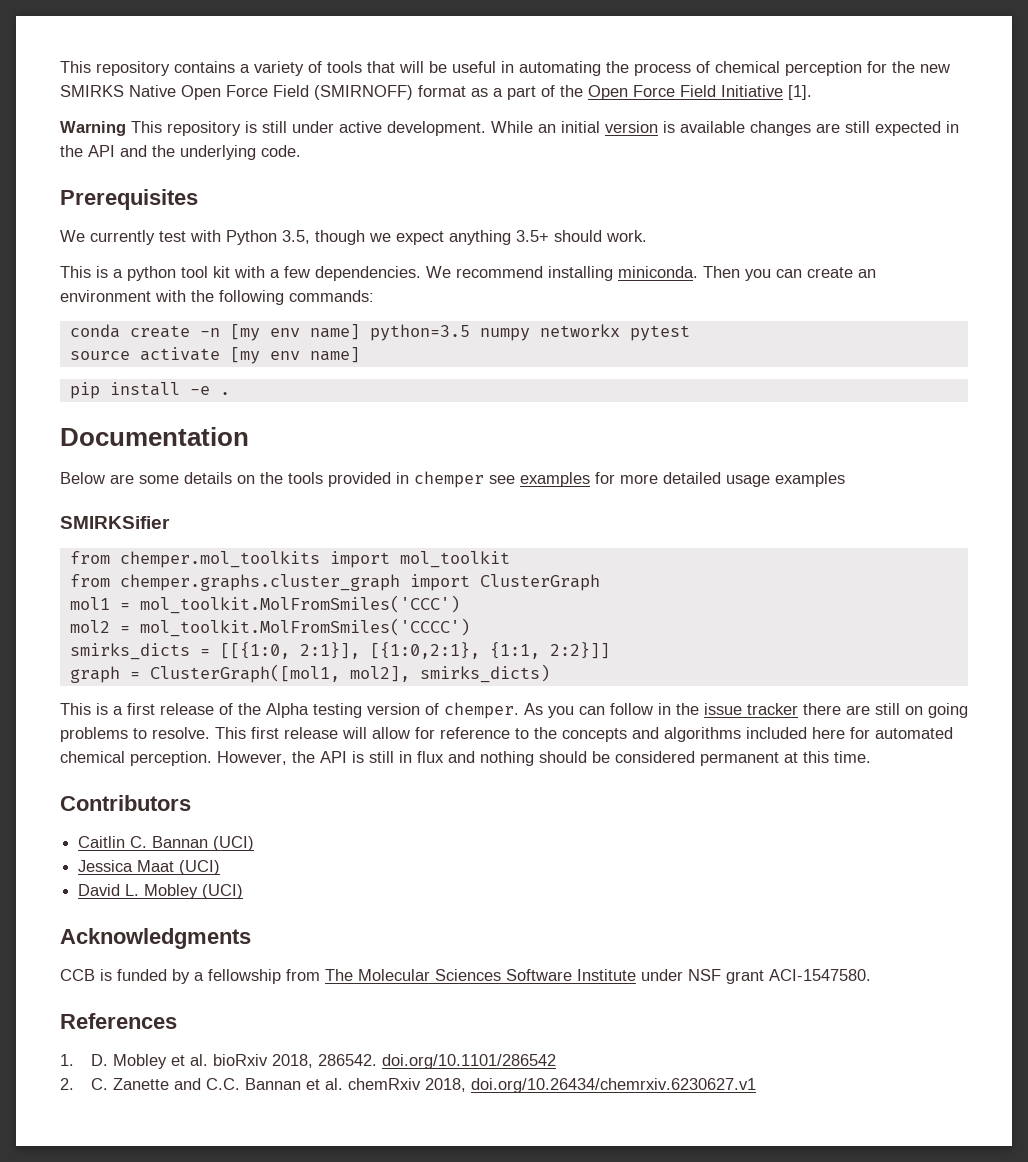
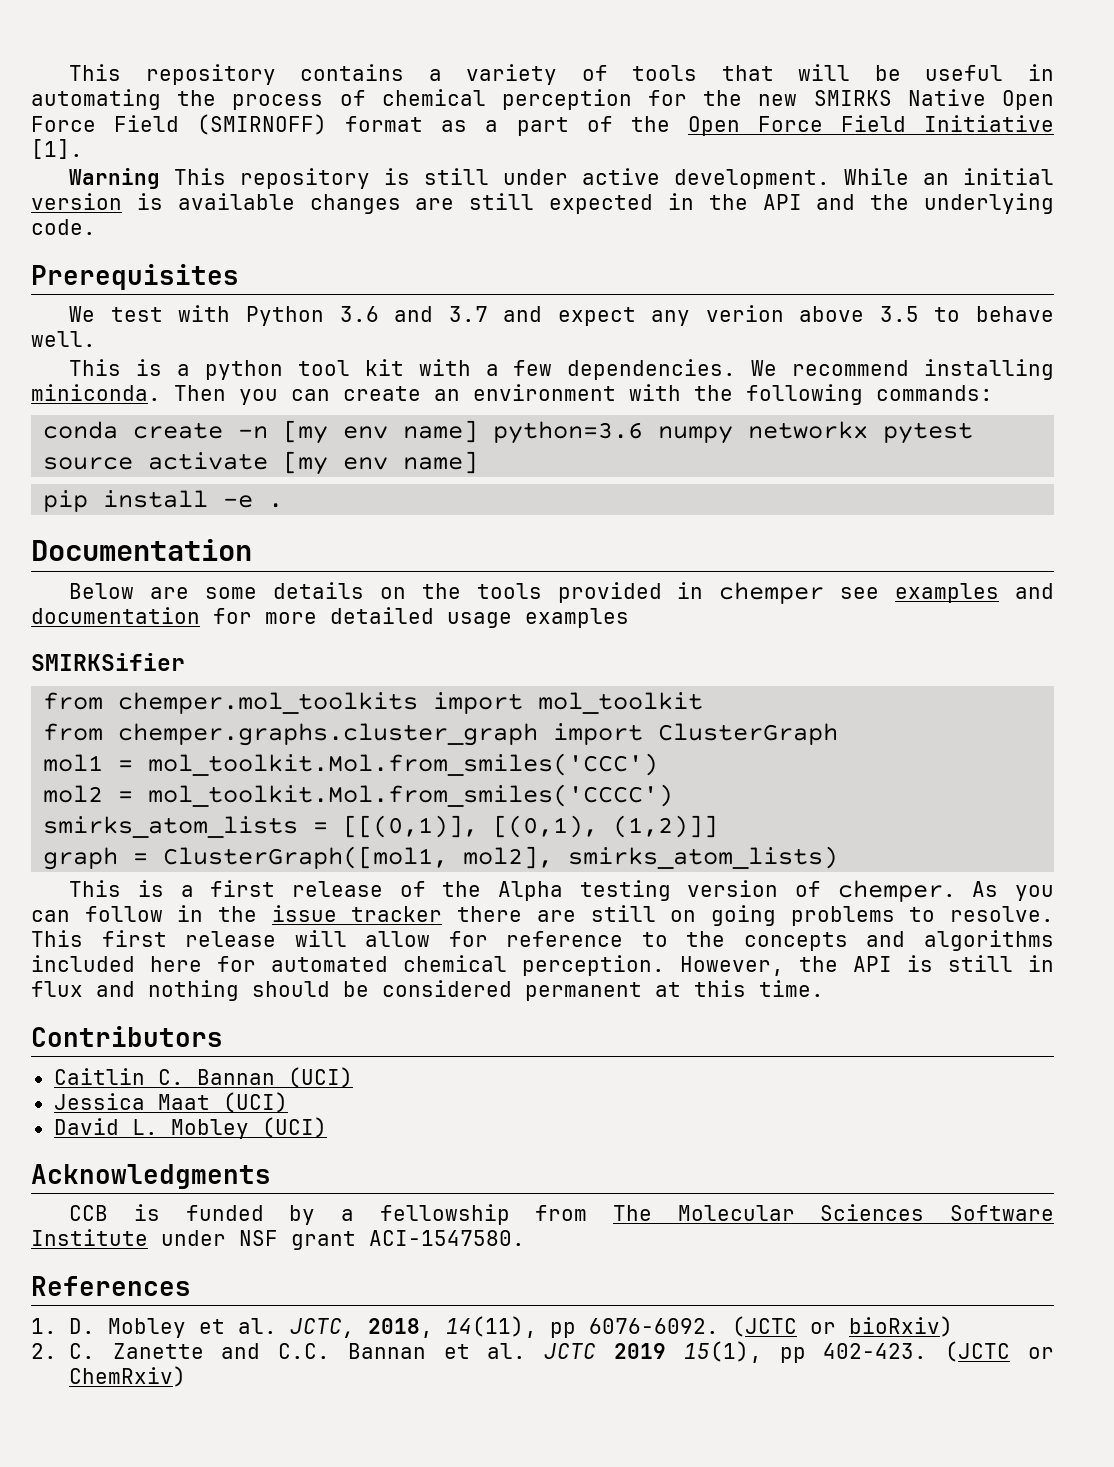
- We currently test with Python 3.5, though we expect anything 3.5+ should work.
+ We test with Python 3.6 and 3.7 and expect any verion above 3.5 to behave well.
- conda create -n [my env name] python=3.5 numpy networkx pytest
+ conda create -n [my env name] python=3.6 numpy networkx pytest
- Below are some details on the tools provided in chemper see examples for more detailed usage examples
+ Below are some details on the tools provided in chemper see examples and documentation for more detailed usage examples
- mol1 = mol_toolkit.MolFromSmiles('CCC')
+ mol1 = mol_toolkit.Mol.from_smiles('CCC')
- mol2 = mol_toolkit.MolFromSmiles('CCCC')
- smirks_dicts = [[{1:0, 2:1}], [{1:0,2:1}, {1:1, 2:2}]]
+ mol2 = mol_toolkit.Mol.from_smiles('CCCC')
+ smirks_atom_lists = [[(0,1)], [(0,1), (1,2)]]
- graph = ClusterGraph([mol1, mol2], smirks_dicts)
+ graph = ClusterGraph([mol1, mol2], smirks_atom_lists)
- 1. D. Mobley et al. bioRxiv 2018, 286542. doi.org/10.1101/286542
+ 1. D. Mobley et al. JCTC, 2018, 14(11), pp 6076-6092. (JCTC or bioRxiv)
- 2. C. Zanette and C.C. Bannan et al. chemRxiv 2018, doi.org/10.26434/chemrxiv.6230627.v1
+ 2. C. Zanette and C.C. Bannan et al. JCTC 2019 15(1), pp 402-423. (JCTC or ChemRxiv)

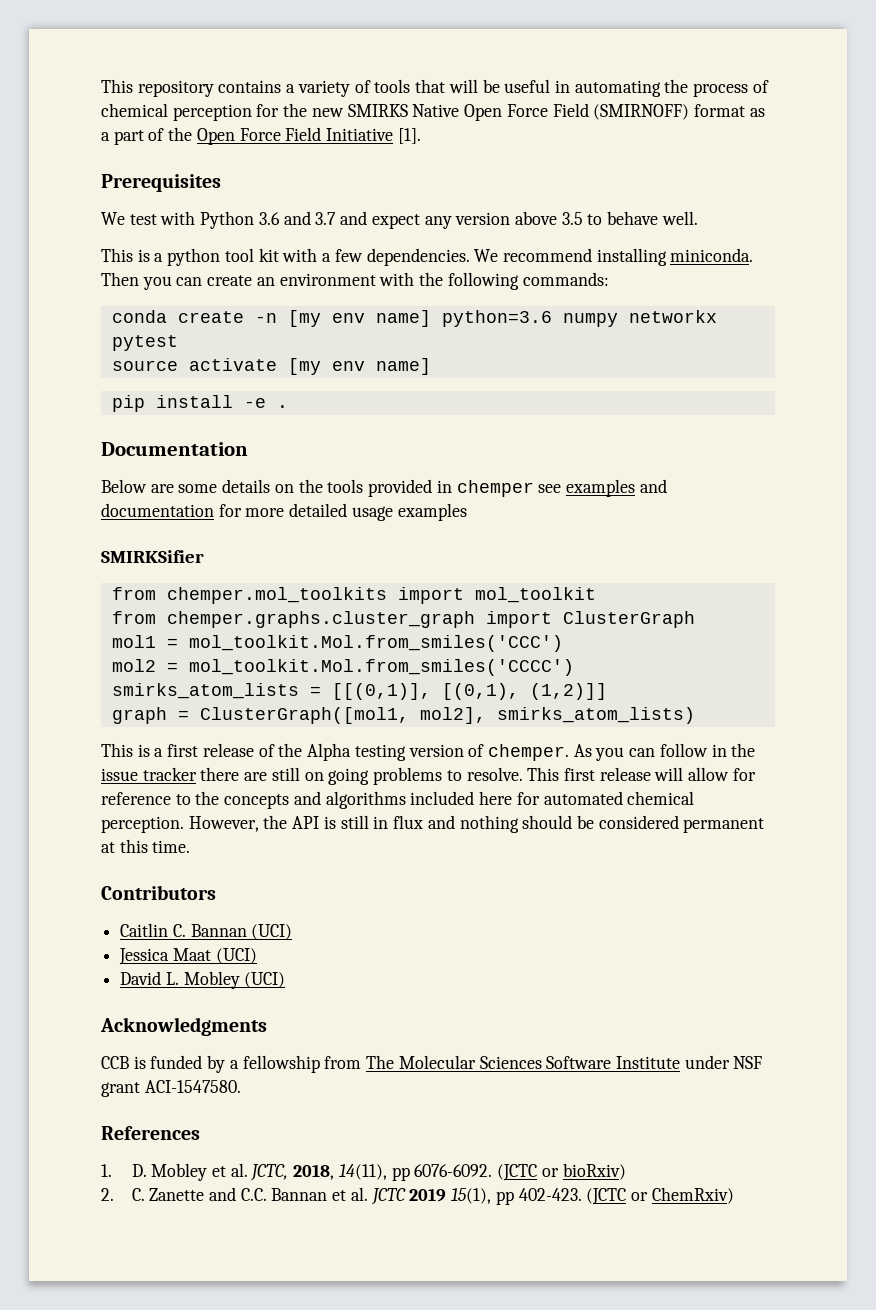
- Warning This repository is still under active development. While an initial version is available changes are still expected in the API and the underlying code.
- We test with Python 3.6 and 3.7 and expect any verion above 3.5 to behave well.
+ We test with Python 3.6 and 3.7 and expect any version above 3.5 to behave well.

▬▬▬▬▬▬▬▬▬▬

● To do
Here the job is to set down exactly the lines of the material above that fall between the one with "- conda create" and the one with "- mol1 = mol_toolkit.MolFromSmiles('CCC')", inclusive, and nothing beyond them.

● Solution to the exercise
- conda create -n [my env name] python=3.5 numpy networkx pytest
+ conda create -n [my env name] python=3.6 numpy networkx pytest
- Below are some details on the tools provided in chemper see examples for more detailed usage examples
+ Below are some details on the tools provided in chemper see examples and documentation for more detailed usage examples
- mol1 = mol_toolkit.MolFromSmiles('CCC')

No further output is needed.